HIPAA Notice of Privacy Practices

Neurvana Mental Health & WellnessNotice of Privacy Practices

Effective Date: May 6th 2026

THIS NOTICE DESCRIBES HOW MEDICAL AND MENTAL HEALTH INFORMATION ABOUT YOU MAY BE USED AND DISCLOSED AND HOW YOU CAN GET ACCESS TO THIS INFORMATION. PLEASE REVIEW IT CAREFULLY.

Our Responsibilities

Neurvana Mental Health & Wellness (including Allison Bonham, PMHNP-BC) is required by law to:

  • Maintain the privacy of your Protected Health Information (PHI).

  • Provide you with this Notice of our legal duties and privacy practices.

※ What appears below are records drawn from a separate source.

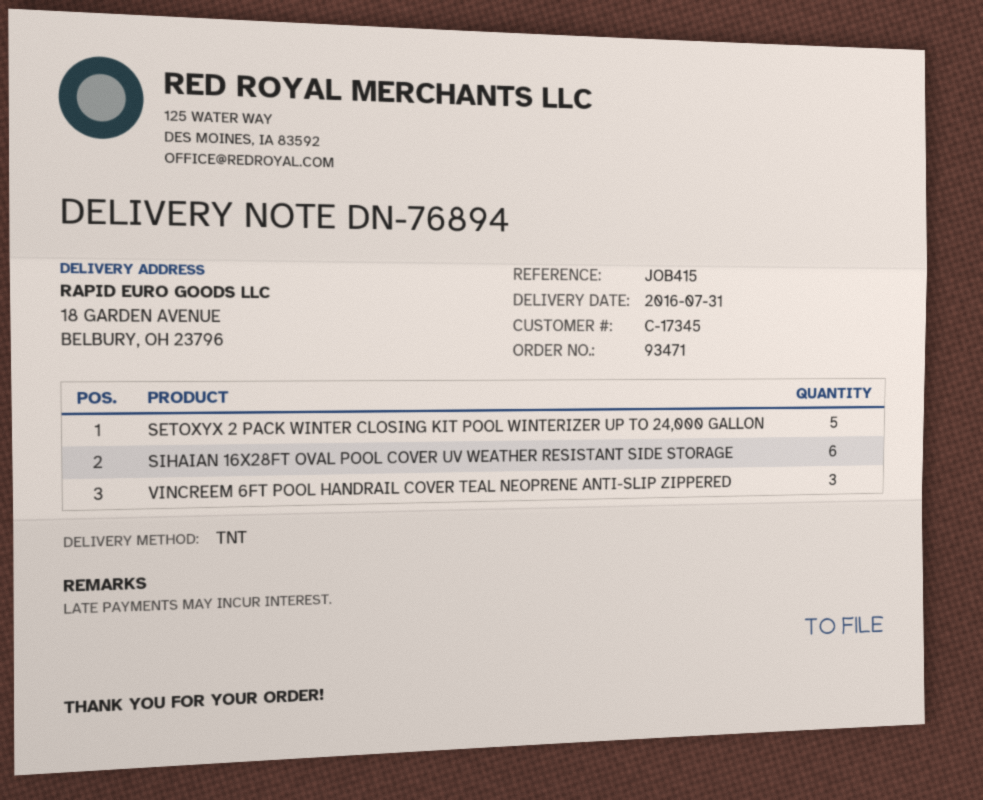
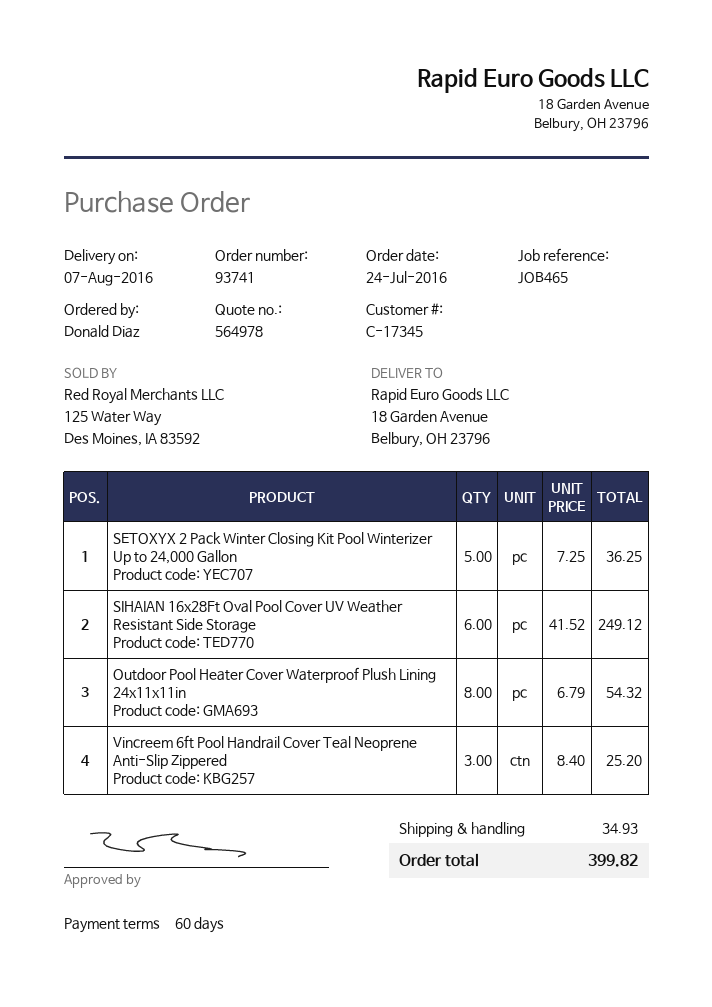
order number: 93471 -> 93741
delivery date: 2016-07-31 -> 2016-08-07
reference: JOB415 -> JOB465
Outdoor Pool Heater Cover Waterproof Plush Lining 24x11x11in: none -> 8

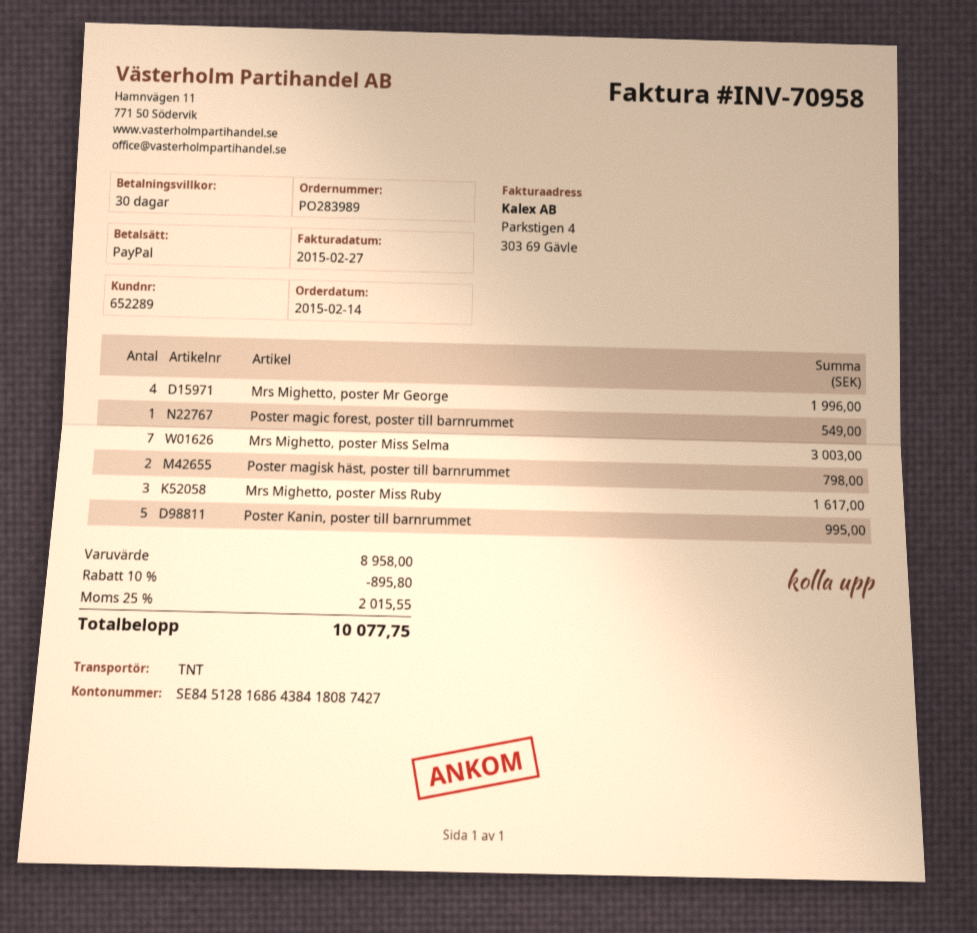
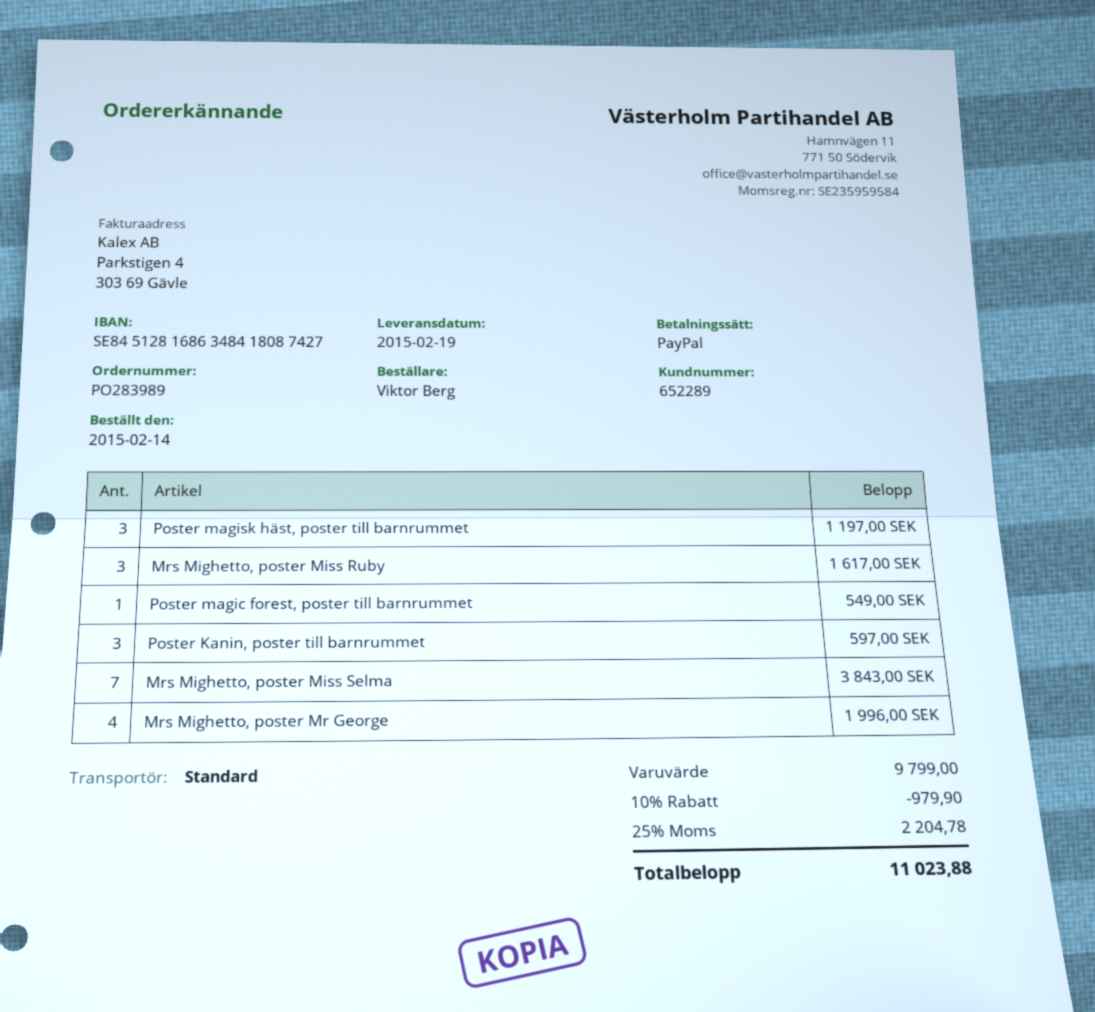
bank account: SE8451281686438418087427 -> SE8451281686348418087427
shipping method: TNT -> standard
Mrs Mighetto, poster Miss Selma: 7 for 3003.00 -> 7 for 3843.00
Poster magisk häst, poster till barnrummet: 2 for 798.00 -> 3 for 1197.00
Poster Kanin, poster till barnrummet: 5 for 995.00 -> 3 for 597.00
subtotal: 8958.00 -> 9799.00
discount: 10% = 895.80 -> 10% = 979.90
tax: 25% = 2015.55 -> 25% = 2204.78
total: 10077.75 -> 11023.88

  • Follow the terms of this Notice.

  • Notify you in the event of a breach of your unsecured PHI.

PHI includes any individually identifiable information about your past, present, or future physical or mental health, healthcare, or payment for healthcare.

How We May Use and Disclose Your PHI (Without Authorization)

We may use and disclose your PHI for the following purposes:

  • Treatment: To provide, coordinate, or manage your mental health care (e.g., medication management, consultations with other providers).

  • Payment: To bill and collect payment from you, insurance companies, or third parties.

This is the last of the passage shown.